Your goal: Your answer must be the full listing below, restated word for word, with no pictures in it.

Available data:
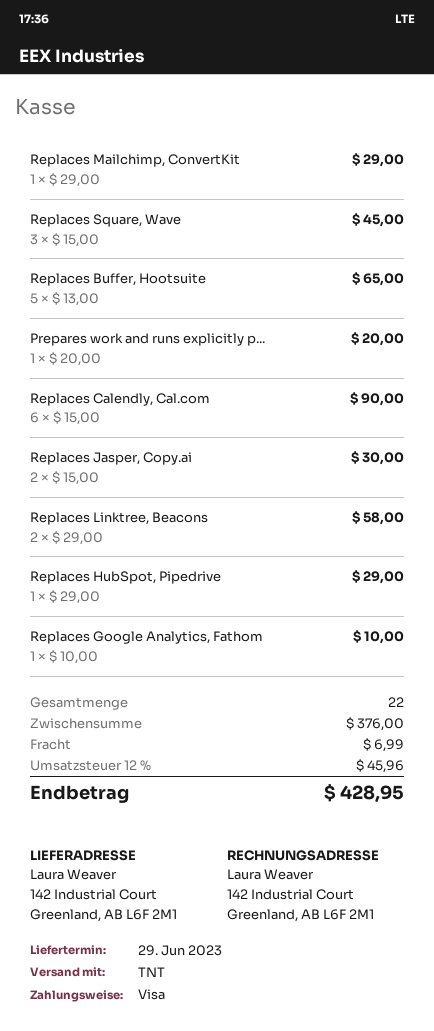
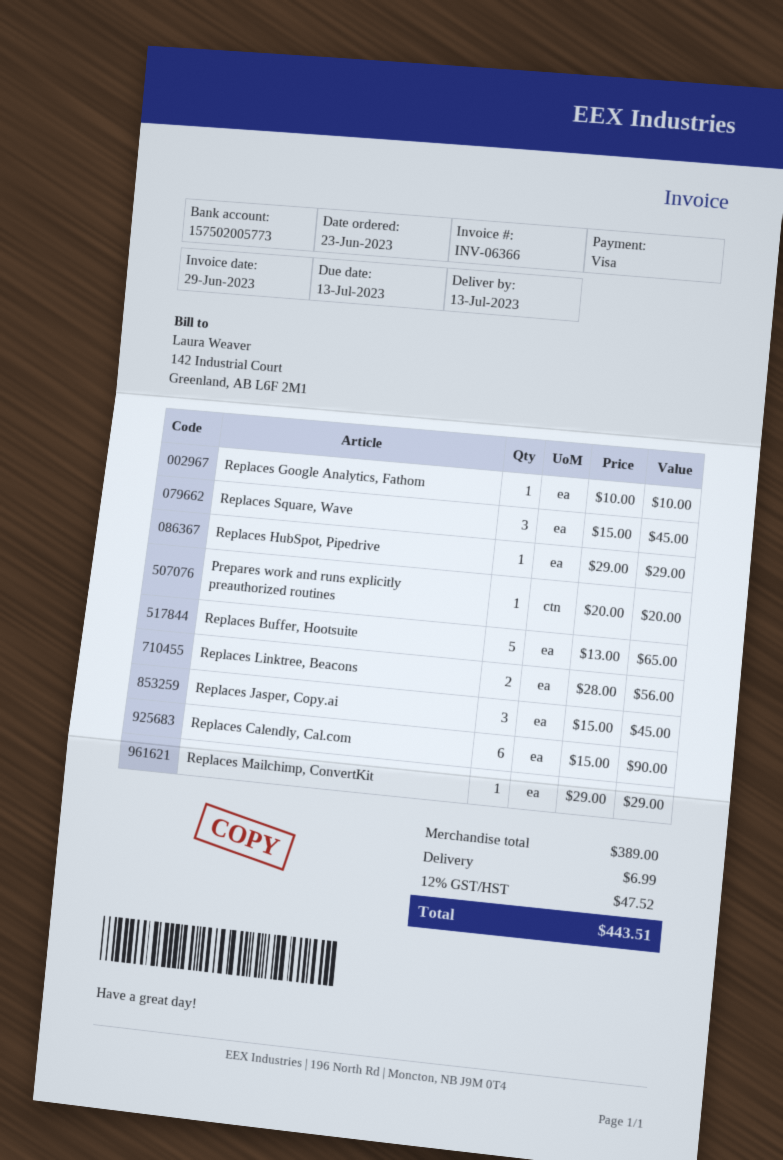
delivery date: 2023-06-29 -> 2023-07-13
Replaces Jasper, Copy.ai: 2 x 15.00 = 30.00 -> 3 x 15.00 = 45.00
Replaces Linktree, Beacons: 2 x 29.00 = 58.00 -> 2 x 28.00 = 56.00
subtotal: 376.00 -> 389.00
tax: 12% = 45.96 -> 12% = 47.52
total: 428.95 -> 443.51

Answer area:
delivery date: 2023-06-29 -> 2023-07-13
Replaces Jasper, Copy.ai: 2 x 15.00 = 30.00 -> 3 x 15.00 = 45.00
Replaces Linktree, Beacons: 2 x 29.00 = 58.00 -> 2 x 28.00 = 56.00
subtotal: 376.00 -> 389.00
tax: 12% = 45.96 -> 12% = 47.52
total: 428.95 -> 443.51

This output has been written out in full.